Start of INPUT

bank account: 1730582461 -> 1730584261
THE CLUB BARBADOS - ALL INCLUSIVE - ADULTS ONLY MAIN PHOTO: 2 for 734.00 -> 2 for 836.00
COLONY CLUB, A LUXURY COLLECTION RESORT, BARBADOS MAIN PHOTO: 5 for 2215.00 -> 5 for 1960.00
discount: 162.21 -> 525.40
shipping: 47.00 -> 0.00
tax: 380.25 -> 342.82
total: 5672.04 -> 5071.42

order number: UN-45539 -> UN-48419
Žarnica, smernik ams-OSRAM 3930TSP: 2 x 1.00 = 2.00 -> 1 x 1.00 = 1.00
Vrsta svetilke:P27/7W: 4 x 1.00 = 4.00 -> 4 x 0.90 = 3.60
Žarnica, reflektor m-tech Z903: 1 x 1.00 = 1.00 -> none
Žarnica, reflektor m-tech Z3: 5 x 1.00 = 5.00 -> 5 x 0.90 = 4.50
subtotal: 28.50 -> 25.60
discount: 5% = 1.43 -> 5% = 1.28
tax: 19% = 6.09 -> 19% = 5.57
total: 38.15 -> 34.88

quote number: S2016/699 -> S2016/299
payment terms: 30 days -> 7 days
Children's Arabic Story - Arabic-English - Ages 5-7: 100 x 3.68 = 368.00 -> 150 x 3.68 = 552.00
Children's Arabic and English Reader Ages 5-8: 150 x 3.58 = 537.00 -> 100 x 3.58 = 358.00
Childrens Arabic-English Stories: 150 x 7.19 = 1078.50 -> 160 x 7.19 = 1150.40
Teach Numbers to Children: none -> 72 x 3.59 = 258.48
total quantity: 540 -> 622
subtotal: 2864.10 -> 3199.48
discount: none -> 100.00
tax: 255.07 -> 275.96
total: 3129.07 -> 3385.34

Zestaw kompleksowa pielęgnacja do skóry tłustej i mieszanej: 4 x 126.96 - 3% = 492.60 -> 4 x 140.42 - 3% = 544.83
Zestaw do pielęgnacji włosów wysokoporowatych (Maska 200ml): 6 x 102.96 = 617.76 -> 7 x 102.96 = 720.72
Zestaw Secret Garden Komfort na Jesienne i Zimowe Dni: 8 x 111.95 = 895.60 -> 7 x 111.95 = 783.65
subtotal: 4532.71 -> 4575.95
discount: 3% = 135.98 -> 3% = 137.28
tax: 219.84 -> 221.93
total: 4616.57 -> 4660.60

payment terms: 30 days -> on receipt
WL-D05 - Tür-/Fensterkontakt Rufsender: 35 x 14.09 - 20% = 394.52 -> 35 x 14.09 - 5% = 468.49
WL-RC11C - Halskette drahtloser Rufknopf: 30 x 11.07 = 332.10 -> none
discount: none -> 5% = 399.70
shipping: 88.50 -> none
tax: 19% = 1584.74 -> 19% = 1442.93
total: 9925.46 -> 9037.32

End of INPUT

Every line above from the line with "COLONY CLUB, A" to the line with "Žarnica, smernik ams-OSRAM" is wanted, ends included; write them out exactly and add no other line.

RESPONSE AREA =>
COLONY CLUB, A LUXURY COLLECTION RESORT, BARBADOS MAIN PHOTO: 5 for 2215.00 -> 5 for 1960.00
discount: 162.21 -> 525.40
shipping: 47.00 -> 0.00
tax: 380.25 -> 342.82
total: 5672.04 -> 5071.42

order number: UN-45539 -> UN-48419
Žarnica, smernik ams-OSRAM 3930TSP: 2 x 1.00 = 2.00 -> 1 x 1.00 = 1.00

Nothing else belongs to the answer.